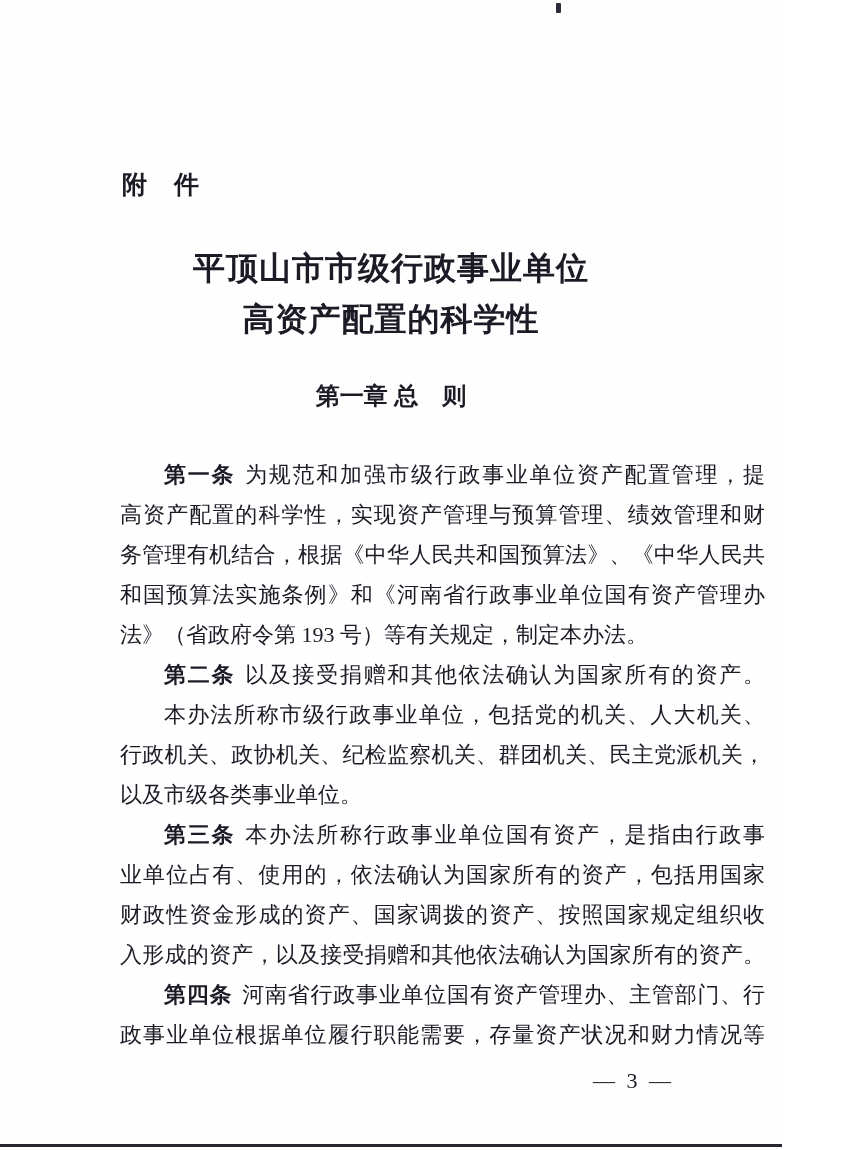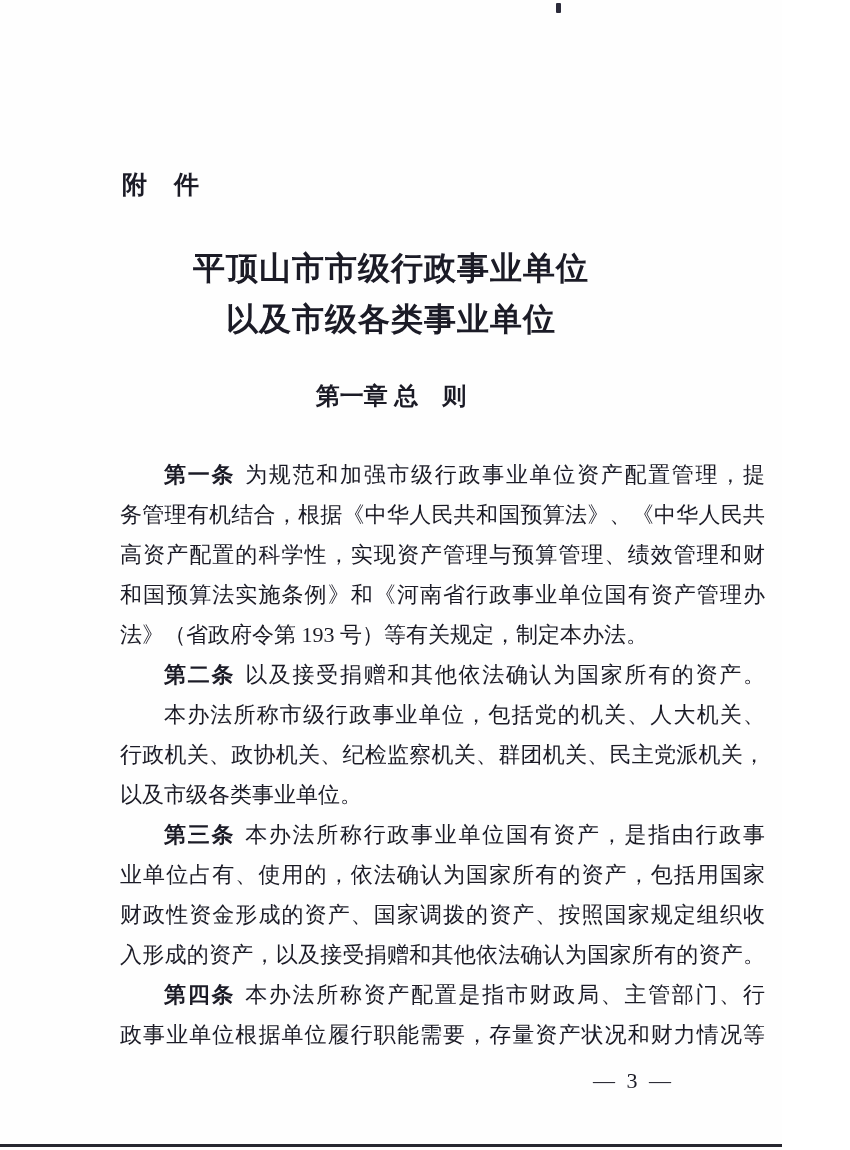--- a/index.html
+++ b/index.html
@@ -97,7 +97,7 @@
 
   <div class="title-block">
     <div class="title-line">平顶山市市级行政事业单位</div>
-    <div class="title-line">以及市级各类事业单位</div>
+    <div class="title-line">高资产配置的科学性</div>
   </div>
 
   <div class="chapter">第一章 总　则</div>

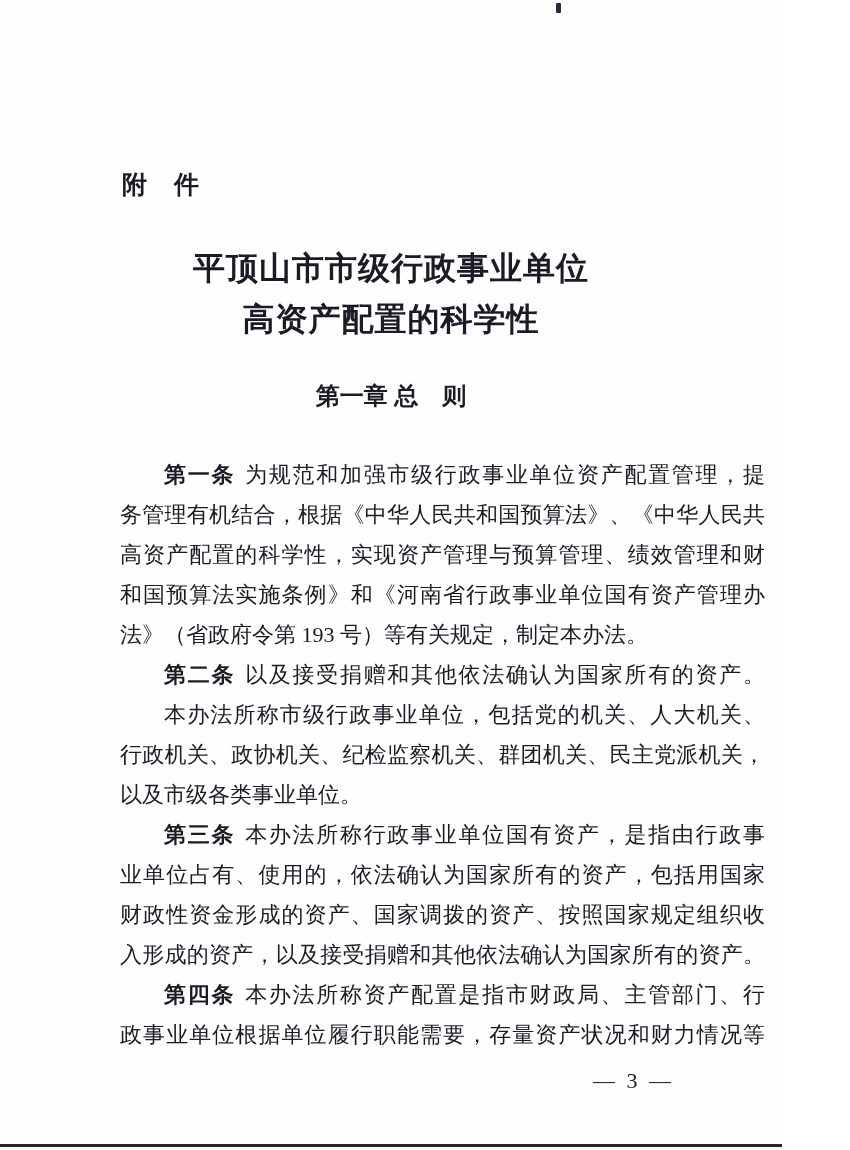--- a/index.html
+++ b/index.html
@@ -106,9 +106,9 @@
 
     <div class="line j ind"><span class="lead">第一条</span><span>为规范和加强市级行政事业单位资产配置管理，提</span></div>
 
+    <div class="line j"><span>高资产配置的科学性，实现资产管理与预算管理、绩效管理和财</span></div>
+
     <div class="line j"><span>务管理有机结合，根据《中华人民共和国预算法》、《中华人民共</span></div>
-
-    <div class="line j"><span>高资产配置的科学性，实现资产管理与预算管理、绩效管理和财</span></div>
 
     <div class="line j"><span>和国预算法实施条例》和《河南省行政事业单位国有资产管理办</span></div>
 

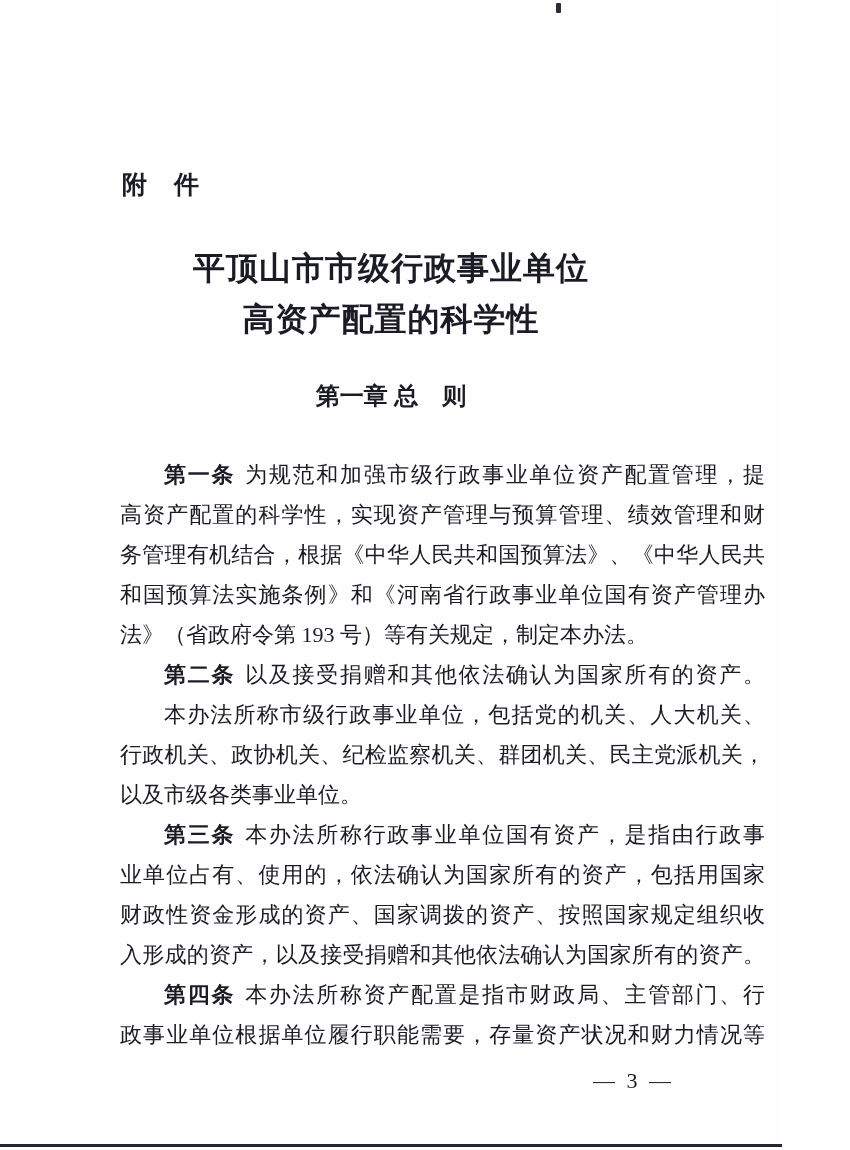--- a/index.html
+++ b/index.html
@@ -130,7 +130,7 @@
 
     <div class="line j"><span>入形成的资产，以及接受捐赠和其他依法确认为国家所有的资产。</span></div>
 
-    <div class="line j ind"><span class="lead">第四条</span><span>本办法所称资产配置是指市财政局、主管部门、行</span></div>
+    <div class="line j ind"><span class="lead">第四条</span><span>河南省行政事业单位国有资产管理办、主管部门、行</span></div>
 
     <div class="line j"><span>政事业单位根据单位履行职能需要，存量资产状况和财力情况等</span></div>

******

WHAT TO WORK ON =>
Please count the lines in the material above where the word "主管部门" occurs, and give only the number.

RESPONSE =>
2